** To do **
The material below includes pictures; leave them out and return only the lines between the line containing "font-size: 13px ->" and the line containing "html: none ->", inclusive, word for word.

** Material shown **

_ _ _

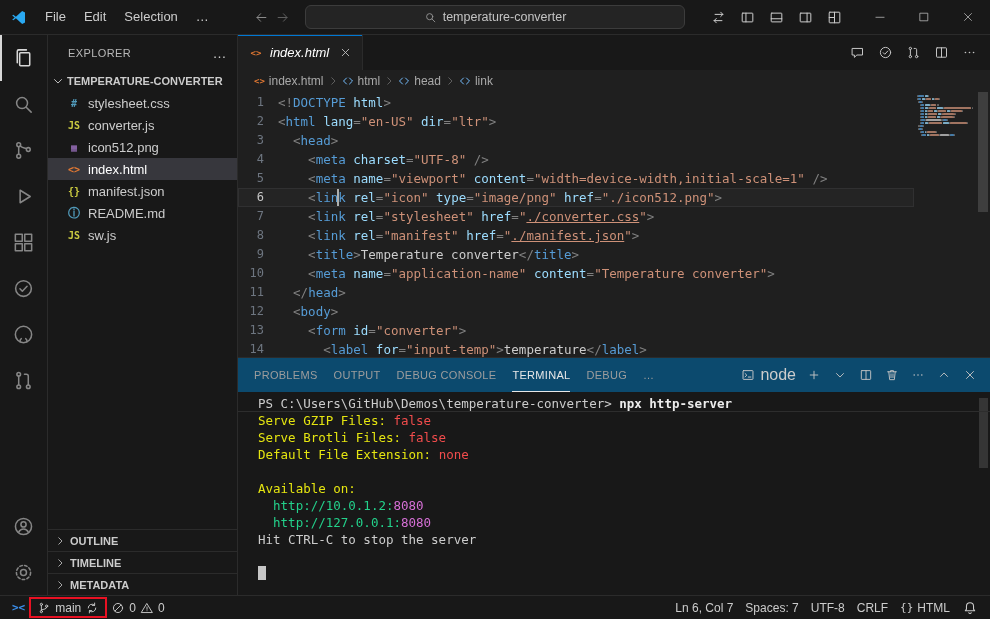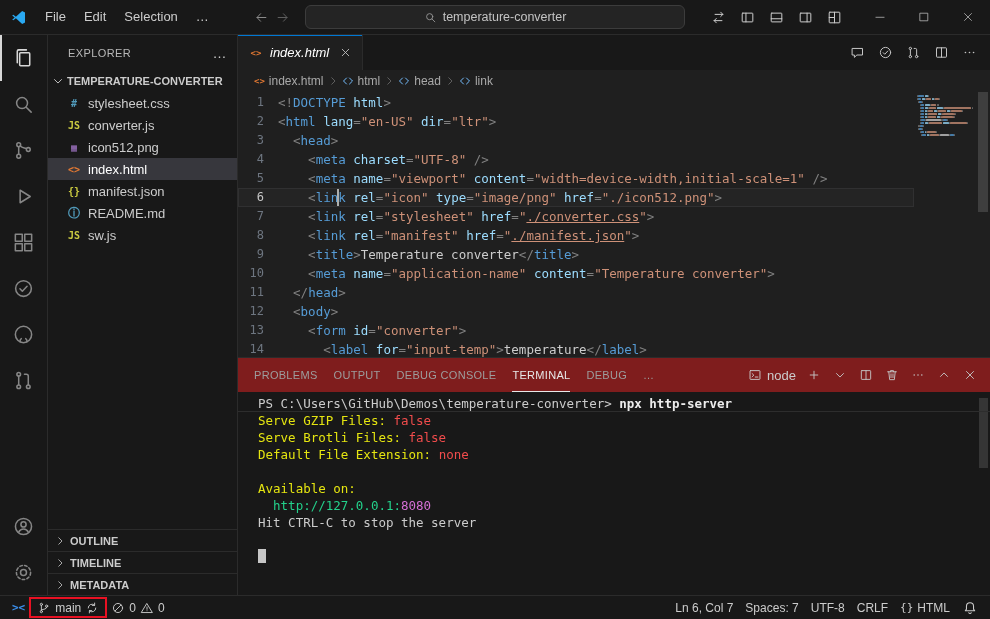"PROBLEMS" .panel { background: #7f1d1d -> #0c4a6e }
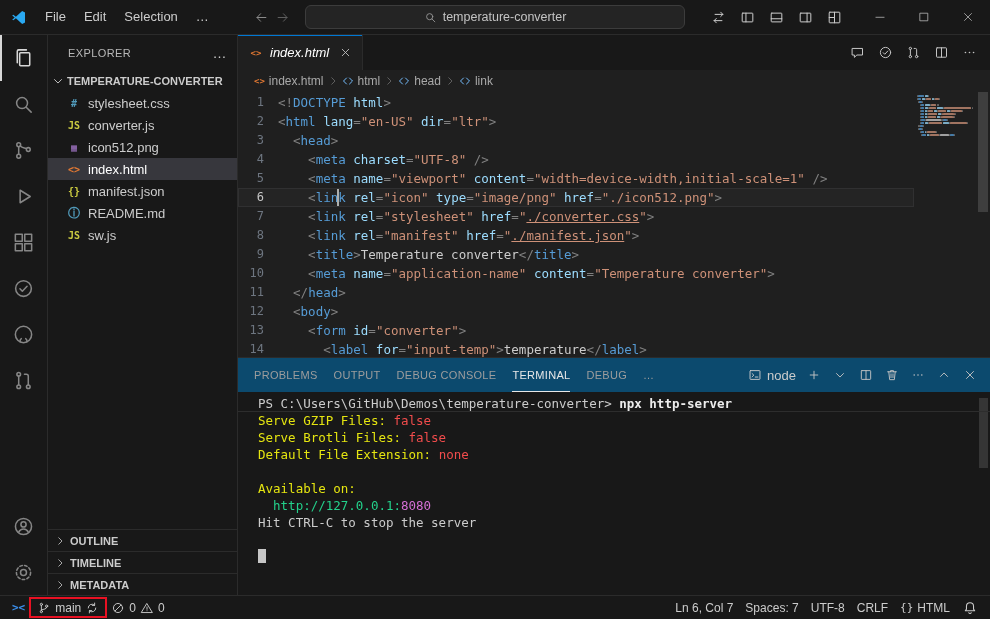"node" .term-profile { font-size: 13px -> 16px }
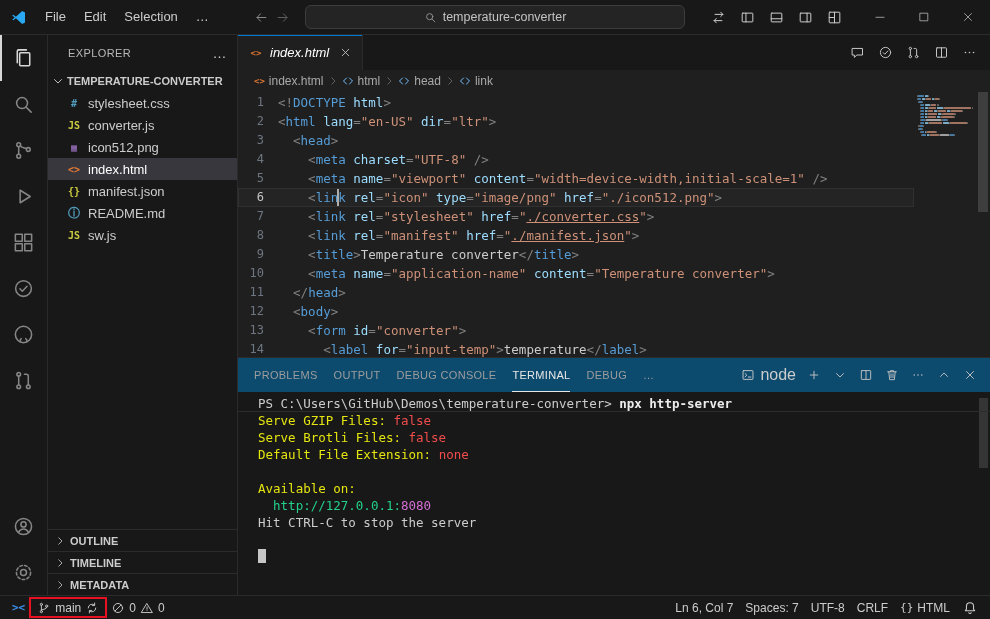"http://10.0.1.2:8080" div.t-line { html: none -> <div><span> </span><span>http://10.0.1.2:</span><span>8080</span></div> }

_ _ _

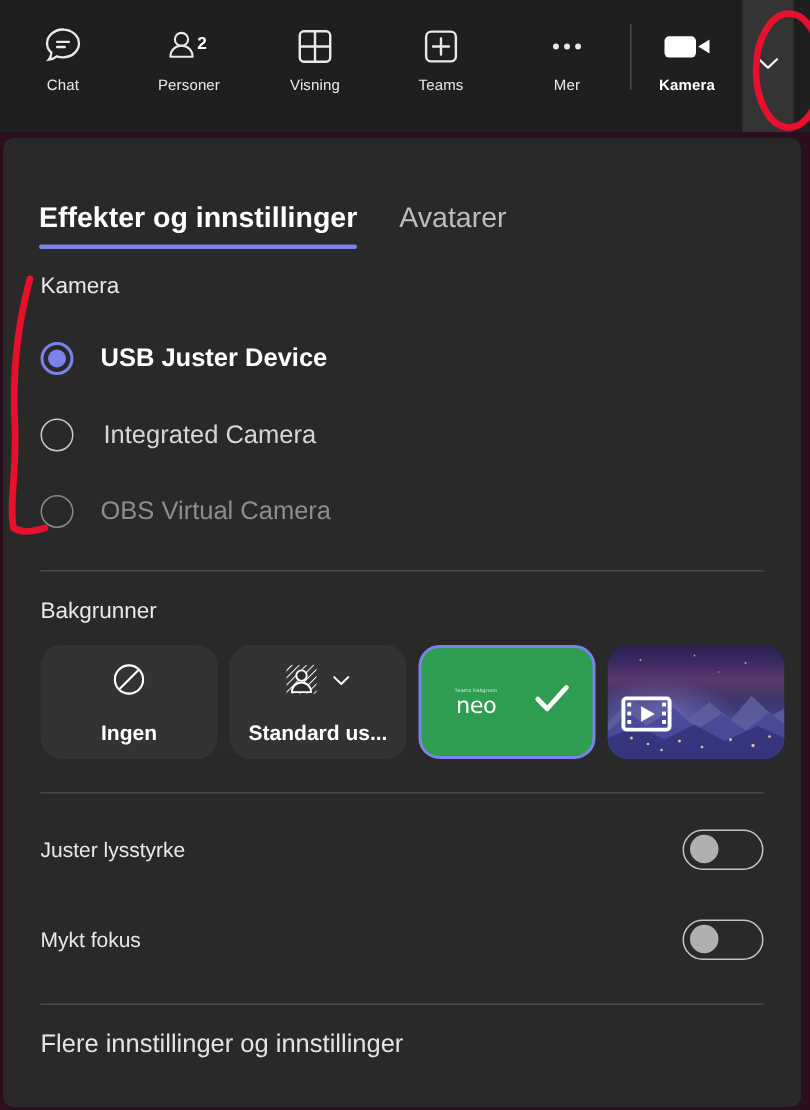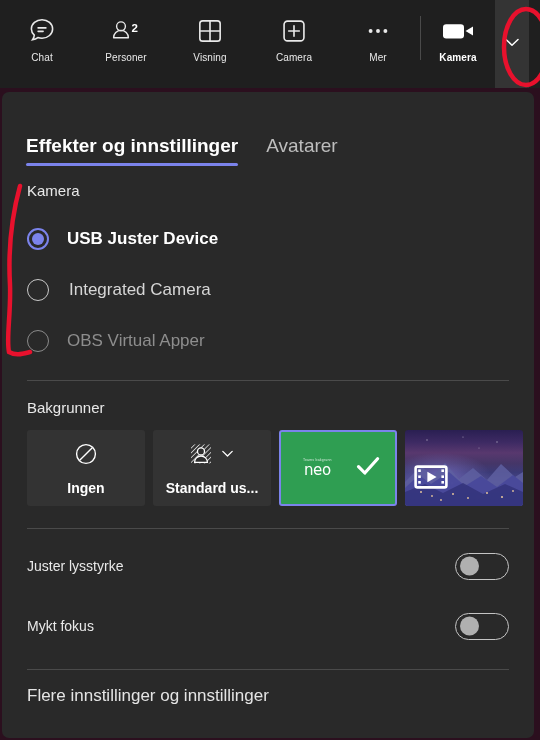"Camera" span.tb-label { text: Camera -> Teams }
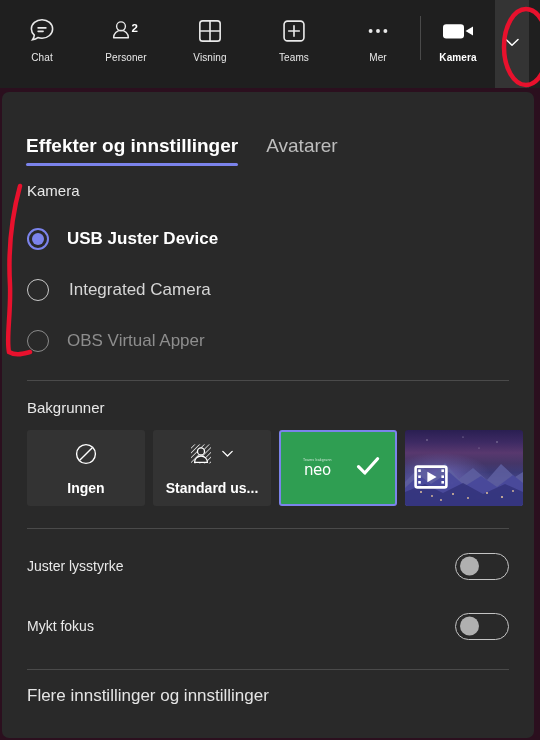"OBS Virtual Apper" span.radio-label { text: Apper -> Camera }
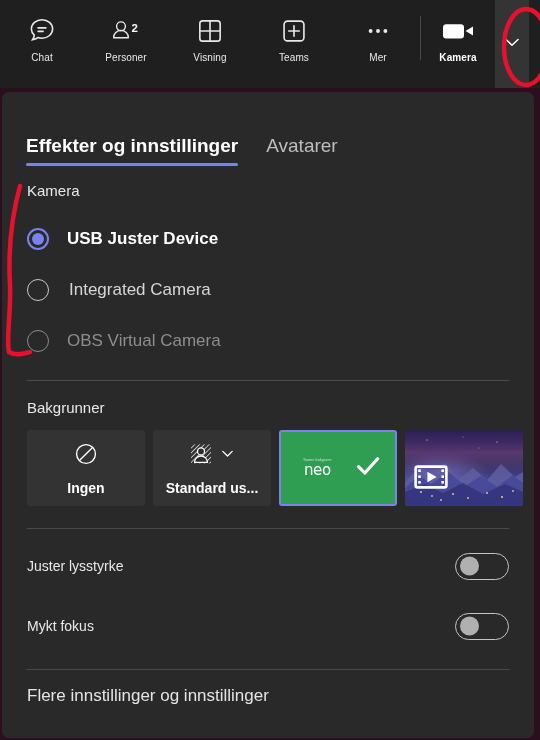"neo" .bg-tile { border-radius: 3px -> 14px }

_ _ _

** Output for this task **
"node" .term-profile { font-size: 13px -> 16px }
"http://10.0.1.2:8080" div.t-line { html: none -> <div><span> </span><span>http://10.0.1.2:</span><span>8080</span></div> }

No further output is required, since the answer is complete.